5) Be judicious. Both journalists and advocacy groups have used open records laws to obtain scientists’ emails in recent years, efforts that have sometimes been controversial. Being on the receiving end of these requests is understandably uncomfortable. But I believe the process can be done responsibly. Sometimes the best strategy is to approach a subject for an interview first, then follow up with a records request if there’s information you still aren’t getting. Then carefully weigh everything that you quote, publish and leave out, and always seek comment from the people who produced it in the first place.

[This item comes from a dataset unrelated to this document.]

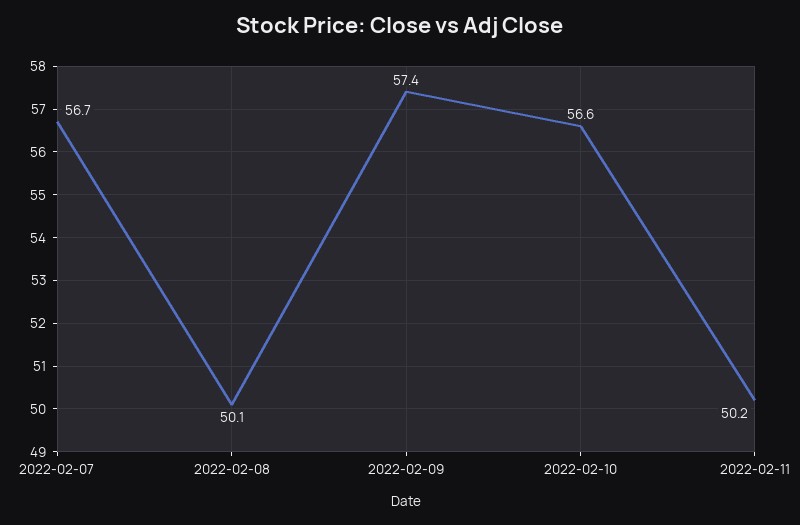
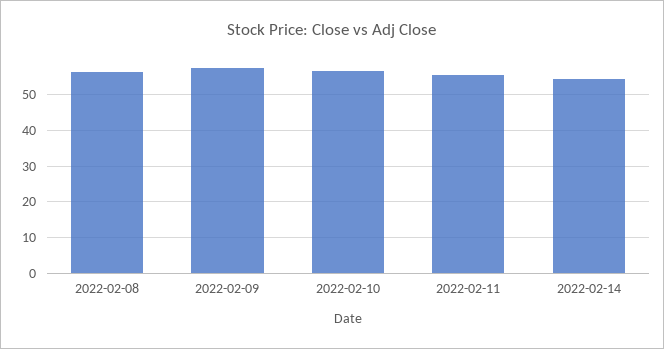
2022-02-07: 56.7 -> none
2022-02-08: 50.1 -> 56
2022-02-11: 50.2 -> 56
2022-02-14: none -> 54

Getting something doesn’t automatically make it worth sharing. In my case, there were many emails in which Wansink and his collaborators looked less than stellar, but I didn’t publish or quote from them because they didn’t clearly rise to the level of misconduct. I also published just two emails in full, because my editor and I felt that they were the strongest examples of data-massaging, and they showed that we weren’t unfairly cherry-picking.